De um modo geral, os bebês nascidos de parto normal adquirem naturalmente uma gama diversificada de microbiota vaginal materna durante o processo de parto. Acredita-se que essa exposição desempenhe um papel crucial na colonização inicial do microbioma intestinal do bebê e no desenvolvimento de um sistema imunológico saudável. Portanto, a semeadura vaginal normalmente não é considerada necessária para bebês nascidos de parto normal. No entanto, permanece a incerteza se as variações na composição dominante da microbiota vaginal materna podem influenciar a colonização da microbiota intestinal do bebê e os subsequentes resultados de saúde.

3. A semeadura vaginal em bebês pode ter um efeito adverso no futuro?

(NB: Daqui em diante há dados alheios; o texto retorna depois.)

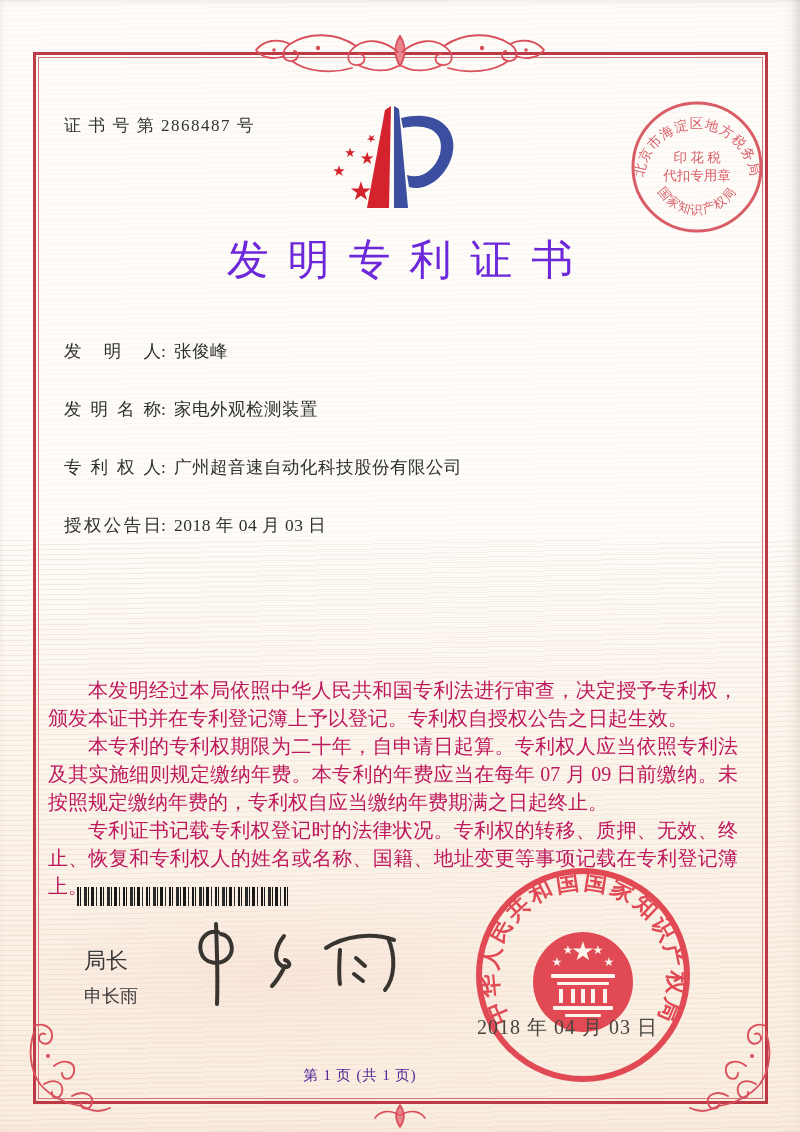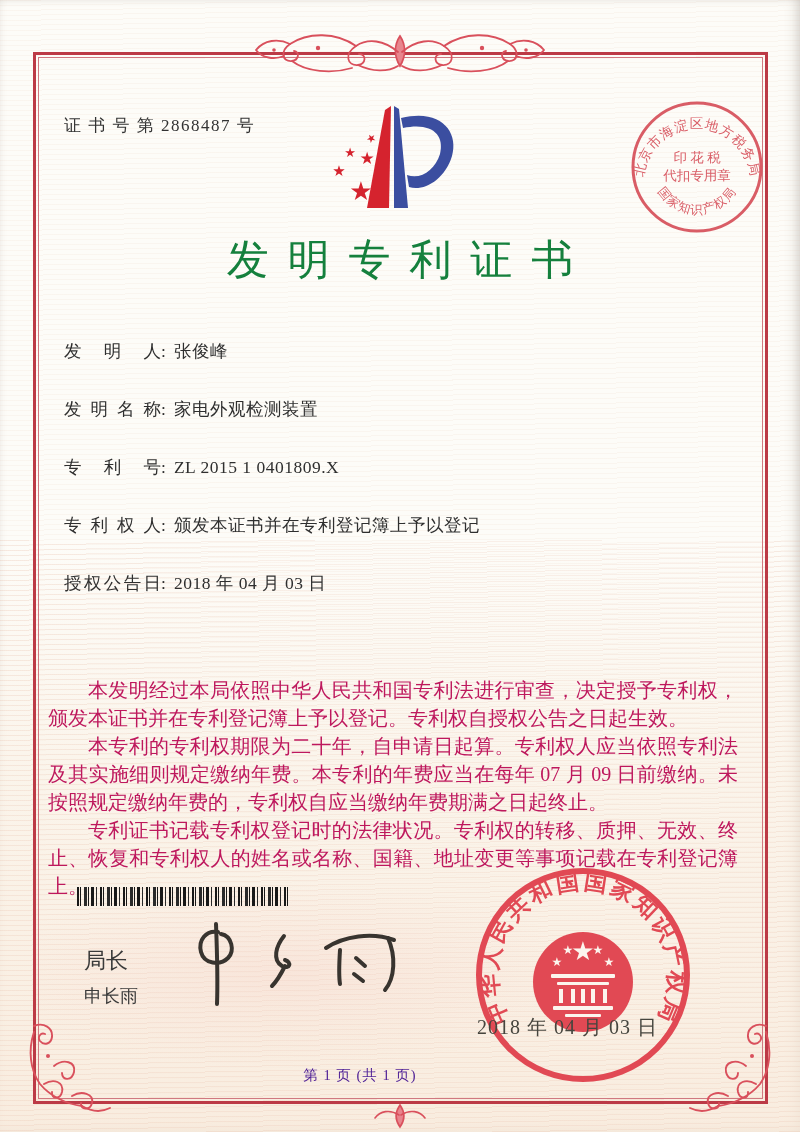--- a/index.html
+++ b/index.html
@@ -34,7 +34,7 @@
   .logo{ position:absolute; left:323px; top:90px; z-index:3; }
   .tax-stamp{ position:absolute; left:626px; top:96px; z-index:3; opacity:.92; }
   .title{ position:absolute; left:0; width:800px; top:232px; z-index:3;
-    text-align:center; font-size:42px; color:#15803d; font-weight:500;
+    text-align:center; font-size:42px; color:#6d28d9; font-weight:500;
     letter-spacing:.45em; text-indent:.45em; }
 
   

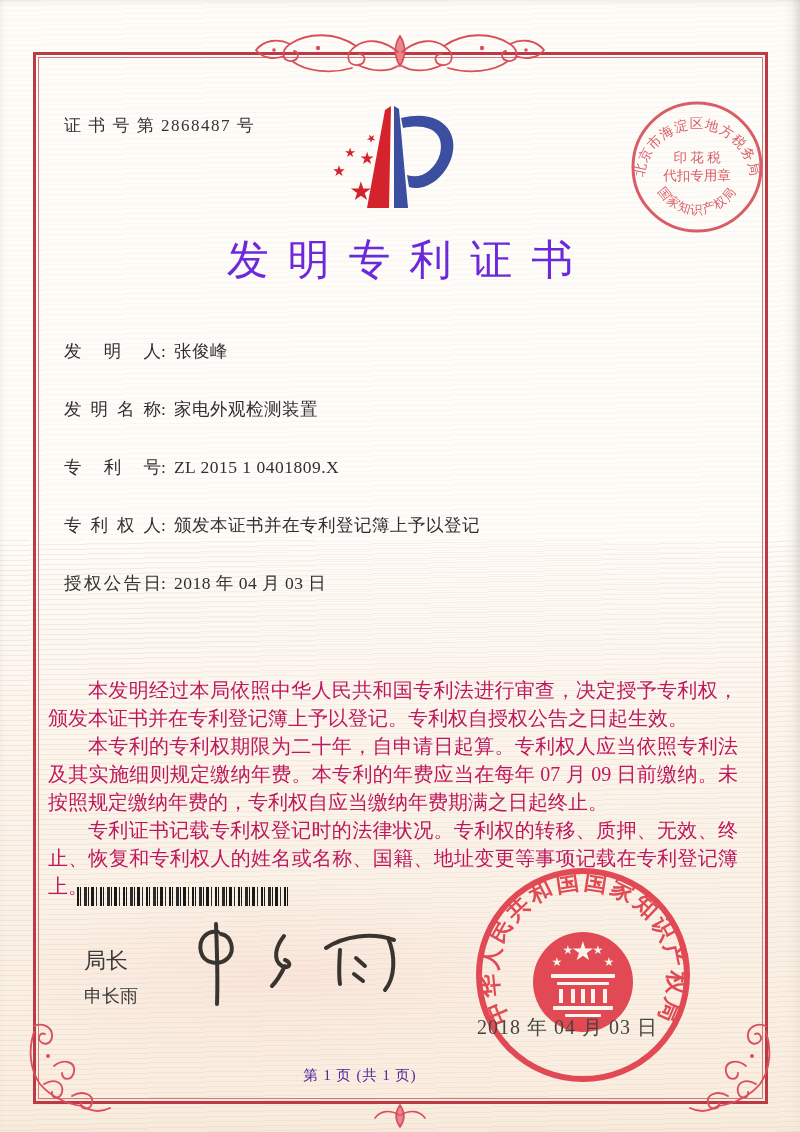--- a/index.html
+++ b/index.html
@@ -179,9 +179,6 @@
     </div>
     <div class="field-row">
       <span class="field-label">发明名称</span><span class="field-colon">:</span><span class="field-value">家电外观检测装置</span>
-    </div>
-    <div class="field-row">
-      <span class="field-label">专利号</span><span class="field-colon">:</span><span class="field-value">ZL 2015 1 0401809.X</span>
     </div>
     <div class="field-row">
       <span class="field-label">专利权人</span><span class="field-colon">:</span><span class="field-value">颁发本证书并在专利登记簿上予以登记</span>

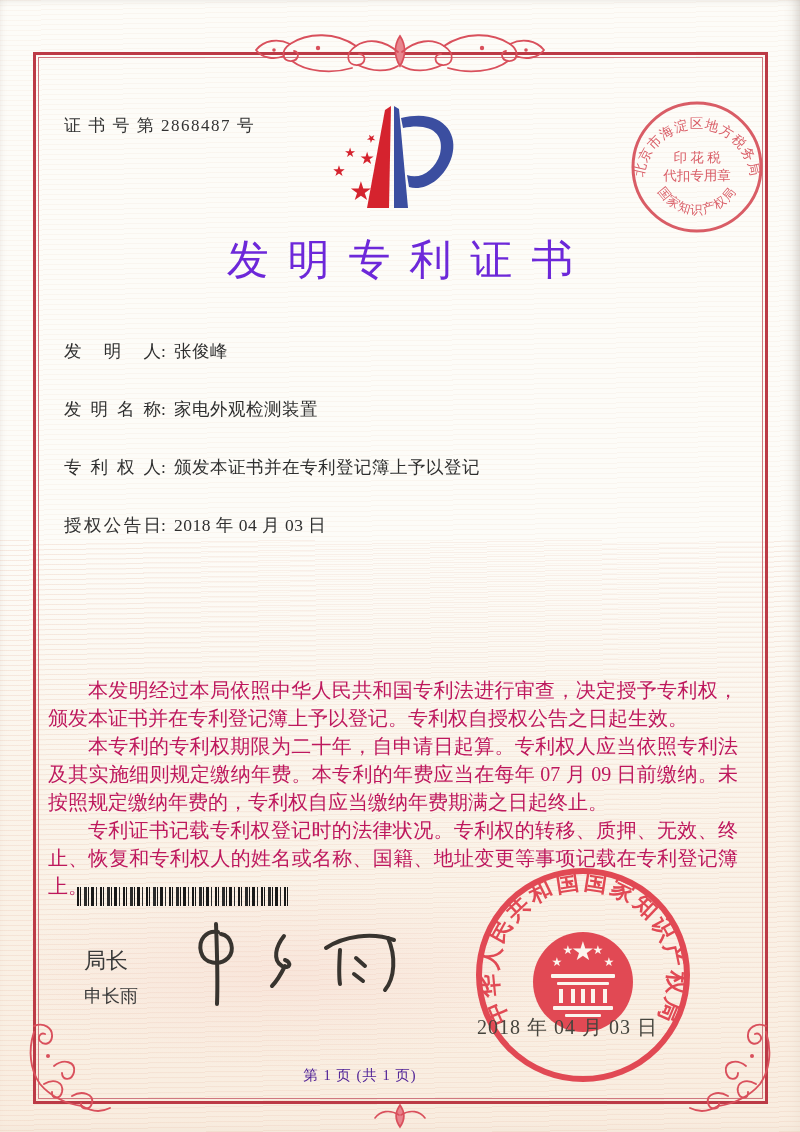--- a/index.html
+++ b/index.html
@@ -181,7 +181,7 @@
       <span class="field-label">发明名称</span><span class="field-colon">:</span><span class="field-value">家电外观检测装置</span>
     </div>
     <div class="field-row">
-      <span class="field-label">专利权人</span><span class="field-colon">:</span><span class="field-value">颁发本证书并在专利登记簿上予以登记</span>
+      <span class="field-label">专利权人</span><span class="field-colon">:</span><span class="field-value">广州超音速自动化科技股份有限公司</span>
     </div>
     <div class="field-row">
       <span class="field-label">授权公告日</span><span class="field-colon">:</span><span class="field-value">2018 年 04 月 03 日</span>

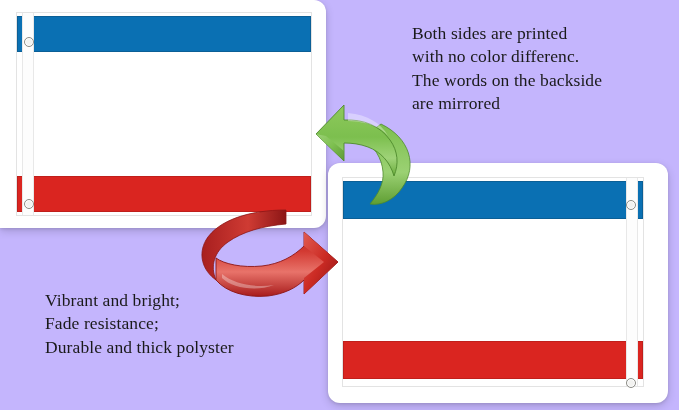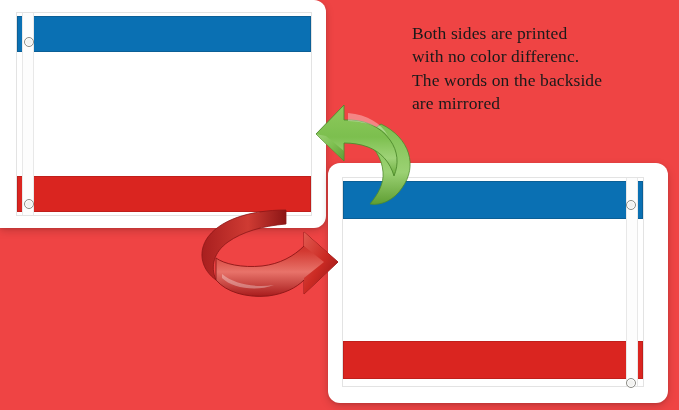--- a/index.html
+++ b/index.html
@@ -11,7 +11,7 @@
     position: relative;
     width: 679px;
     height: 410px;
-    background: #ef4444;
+    background: #c4b5fd;
     overflow: hidden;
     font-family: "Liberation Serif", "DejaVu Serif", serif;
   }

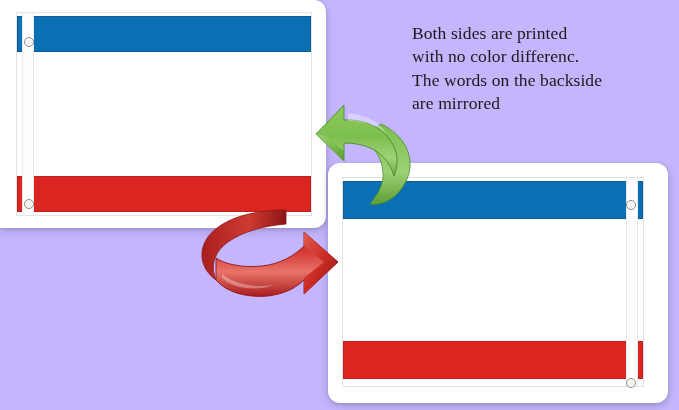--- a/index.html
+++ b/index.html
@@ -212,6 +212,9 @@
 The words on the backside
 are mirrored</div>
 
+  <div class="caption" id="caption-bottom-left">Vibrant and bright;
+Fade resistance;
+Durable and thick polyster</div>
 
 </div>
 

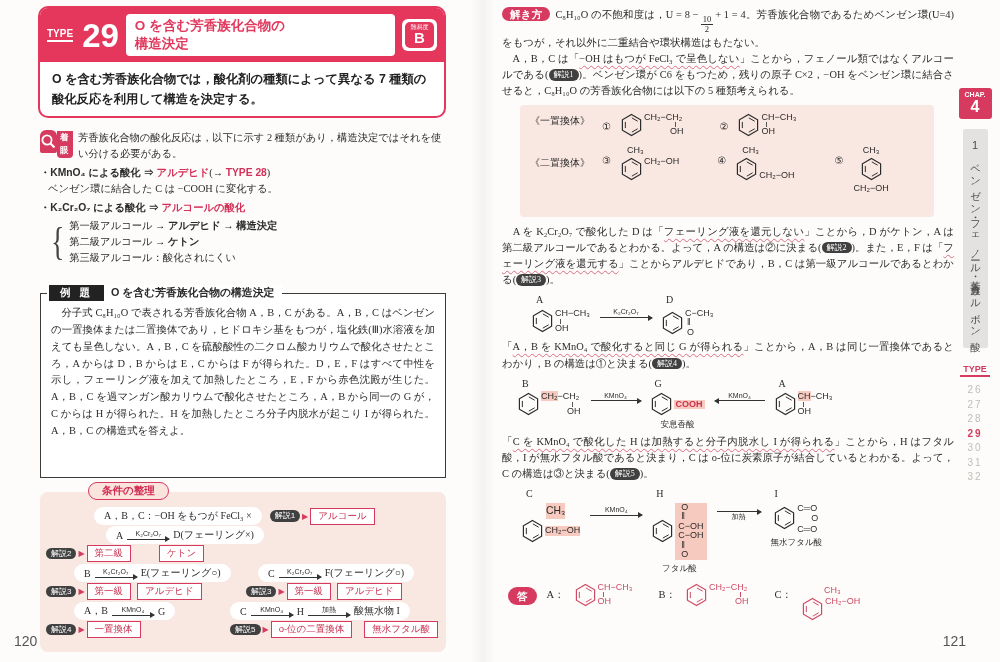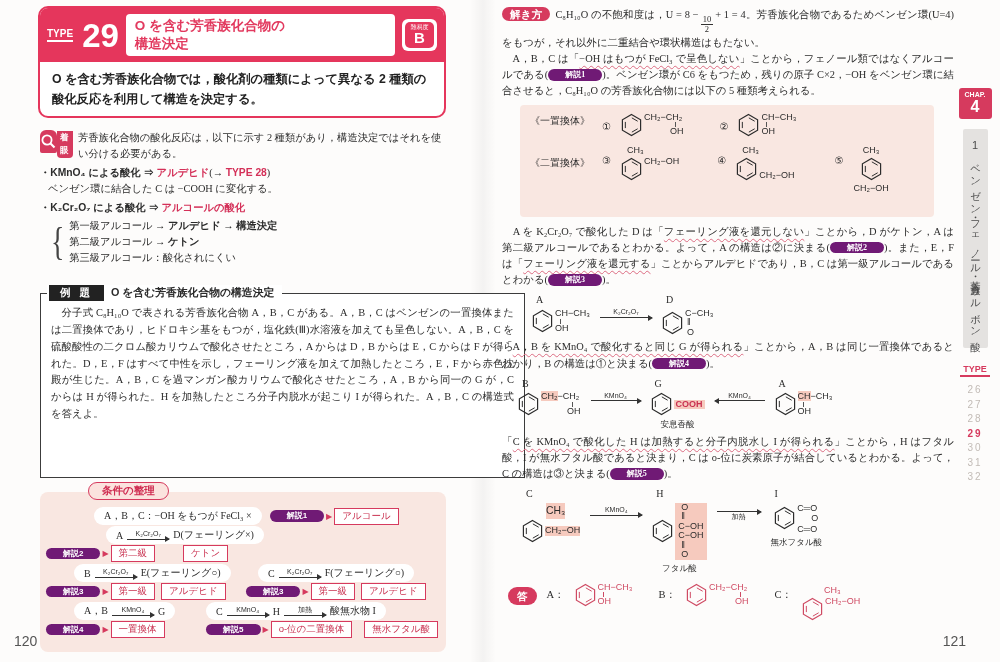--- a/index.html
+++ b/index.html
@@ -157,7 +157,7 @@
           </div>
         </div>
       </div>
-      <div class="hdr-sum">O を含む芳香族化合物では，酸化剤の種類によって異なる 2 種類の酸化反応を利用して構造を決定する。</div>
+      <div class="hdr-sum">O を含む芳香族化合物では，酸化剤の種類によって異なる 7 種類の酸化反応を利用して構造を決定する。</div>
     </div>
 
     <div class="chak">

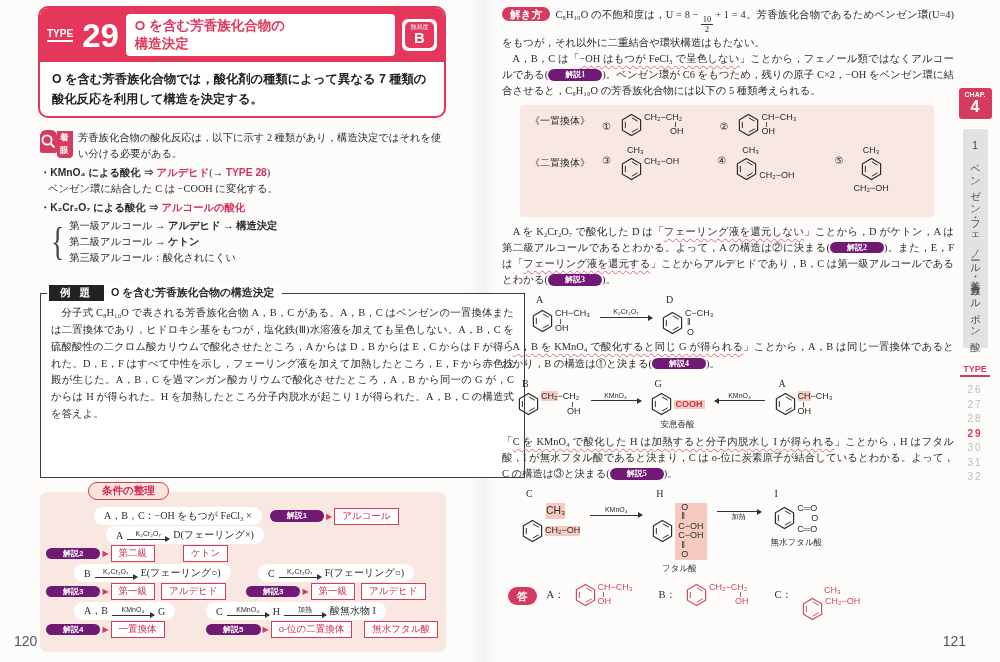--- a/index.html
+++ b/index.html
@@ -9,8 +9,8 @@
   .serif { font-family:"Liberation Serif", serif; }
 
   
-  .kai { background:#701a75; color:#fff; font-size:8px; font-weight:bold; border-radius:8px;
-         padding:1px 17px; white-space:nowrap; display:inline-block; line-height:1.2; vertical-align:1px;}
+  .kai { background:#404040; color:#fff; font-size:8px; font-weight:normal; border-radius:8px;
+         padding:1px 5px; white-space:nowrap; display:inline-block; line-height:1.2; vertical-align:1px;}
   .tri { color:#d63a5e; font-size:8px; margin:0 2px; }
   .rbox { border:1px solid #d63a5e; color:#c9304f; background:#fff; font-size:9.5px;
           padding:1px 7px; white-space:nowrap; display:inline-block; }

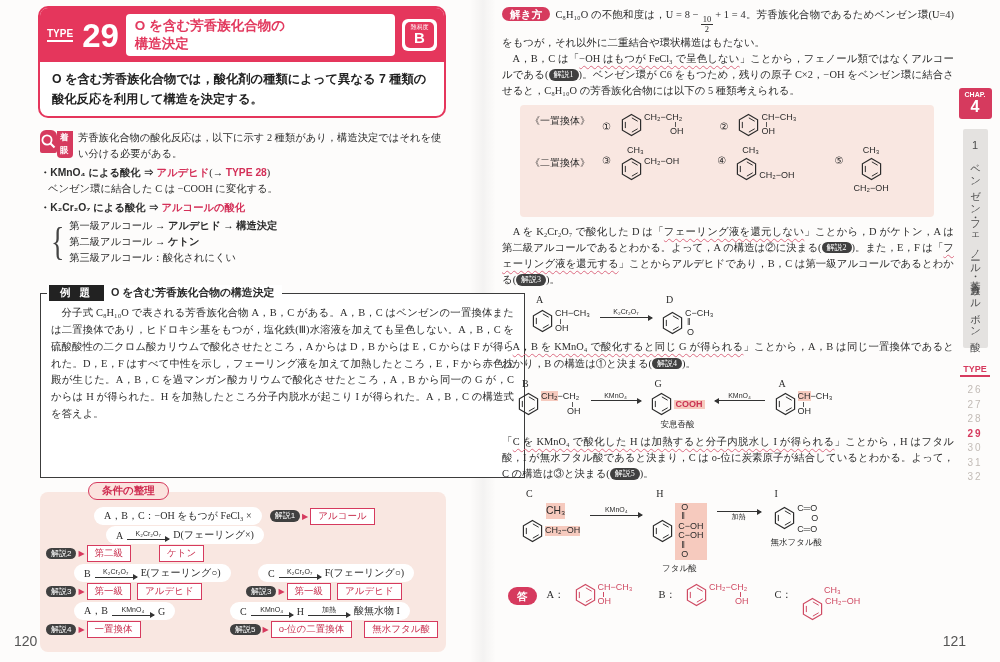--- a/index.html
+++ b/index.html
@@ -70,7 +70,7 @@
               font-family:"Liberation Serif",serif; transform:scaleX(.7); }
   .brace-lines { display:flex; flex-direction:column; font-size:10.3px; line-height:1.55; margin-left:2px;}
 
-  .rei { position:absolute; left:2px; top:293px; width:485px; height:185px;
+  .rei { position:absolute; left:2px; top:293px; width:406px; height:185px;
          border:1.6px solid #3c3c3c; background:#fff; }
   .rei-head { position:absolute; top:-9px; left:6px; display:flex; align-items:center; gap:7px;
               background:#fff; padding:0 8px 0 2px; }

Quando as mães carregam patógenos em potencial, a prática da semeadura vaginal pode representar riscos adicionais de infecção ou outros eventos adversos em bebês. Em nosso estudo piloto, tomamos precauções excluindo mães que carregavam potenciais Streptococcus do Grupo B ou patógenos de infecção sexualmente transmissíveis. Os resultados não mostraram eventos adversos graves e os eventos adversos observados, como pápulas, eritema, pústulas e febre, não foram significativamente diferentes entre os grupos VMT e controle. Esses achados sugerem que a semeadura vaginal pode ser segura para bebês saudáveis nascidos por cesariana, desde que medidas de triagem apropriadas sejam implementadas. No entanto, é importante observar que nosso estudo foi limitado em tamanho e duração da amostra, e pesquisas mais extensas com amostras maiores e acompanhamento de longo prazo são necessárias para estabelecer a segurança da semeadura vaginal, mesmo quando patógenos maternos são rastreados.